The financial analysis showing the benefit of TennCare was developed by comptroller assistant director Doug Wright, who compared Medicaid spending in 1993, the year before TennCare, with current TennCare spending.
He inflated the 1993 figure by the medical consumer price index of 33%, resulting in $921 million, and compared that figure to the state’s 2001 TennCare spending, taking into account inflation and other factors, resulting in $881 million. He made the same comparison between FY 1995 spending, the first full year of TennCare, and current spending. That analysis showed current spending is about $20 million more than 1995 spending when inflated by the medical consumer price index.
Mr. Wright’s analysis also indicated that in 1999, the average Medicaid spending in other southern states was $3,218 per enrollee, while Tennessee spent on average $2,611 per Medicaid enrollee on TennCare.

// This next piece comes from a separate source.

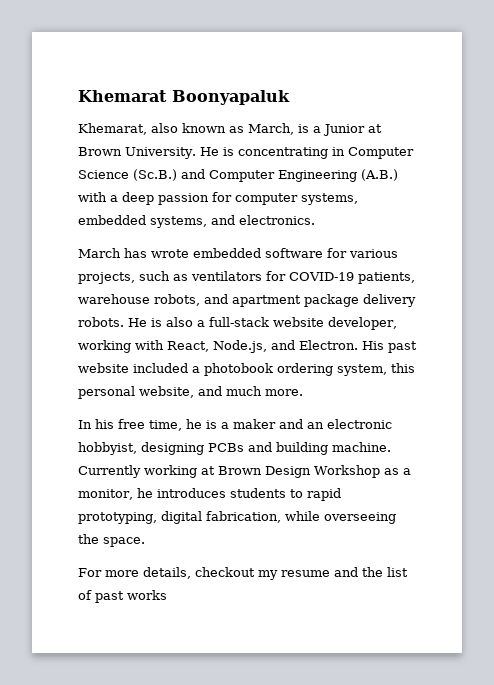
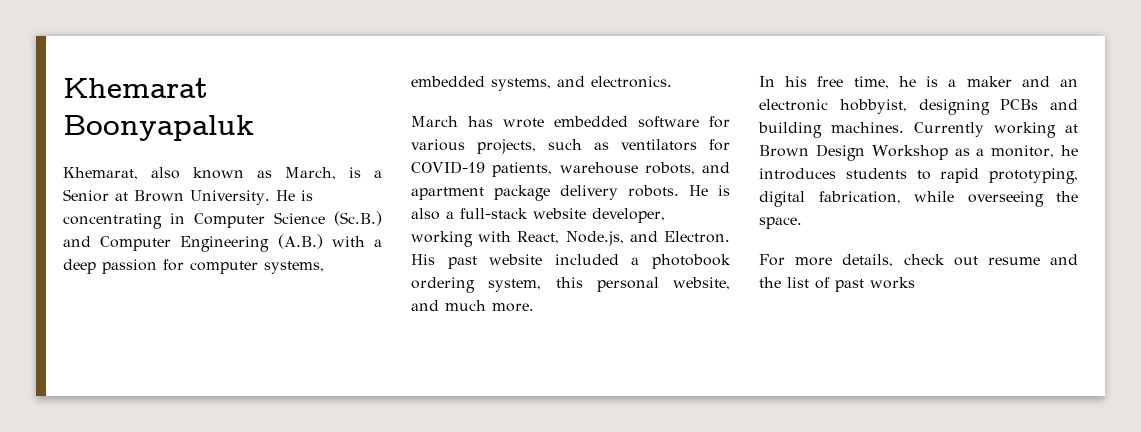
[323,124,365,136] Junior -> [63,189,109,202] Senior
[332,442,391,452] machine. -> [831,122,904,133] machines.
[195,567,278,580] checkout my -> [903,254,978,266] check out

Had the state had a traditional Medicaid program like other southern states, it would have spent $485 million more for its 800,000 enrollees, Mr. Wright claims.
Meanwhile, some hospitals, particularly in rural areas, have said that unless they receive additional funding from TennCare, they are in danger of closing and sending patients longer distances for care at larger safety-net hospitals. In 2000, the state provided $90 million to hospitals with a disproportionately high number of TennCare and charity patients, but this current state budget allocates $14 million in state funds ($40 million with the federal match). The Tennessee Hospital Association has said that many hospitals, most of them rural and psychiatric facilities, won’t get the funds they need to balance their budgets. In response, TennCare spokeswoman Lola Potter says the fate of rural hospitals is not decided by the program. "TennCare may help, but we can funnel only so much money to them. Cuts in Medicare reimbursement — not inadequate TennCare funding — are responsible" for the hospitals’ financial problems.
And as if there weren’t enough problems, at the end of September, TennCare officials notified Access MedPlus, the largest managed care organization in TennCare, that it would be dropped from the program unless it demonstrated that its finances were in order. The threat came after Access failed to file a number of mandated financial documents. Although this would be the first time that TennCare has dropped a plan, there have been years of tension between Access and TennCare.
The best solution
Company officials have said they were underpaid $20 million last year and also had been given a disproportionate number of costly and severely ill patients. They said Access had given state officials an independent analysis showing the level of underpayments and had been in lengthy negotiations over the plan’s financial status.
Mr. Garr says he thinks the best solution would be for Access to pull back from its statewide coverage and consolidate its offerings in the western part of the state, where it has its greatest strength.
He also suggested that if Access were to consolidate in the western region, that area’s Methodist Hospital might be willing to develop some sort of partnership that could help save Access.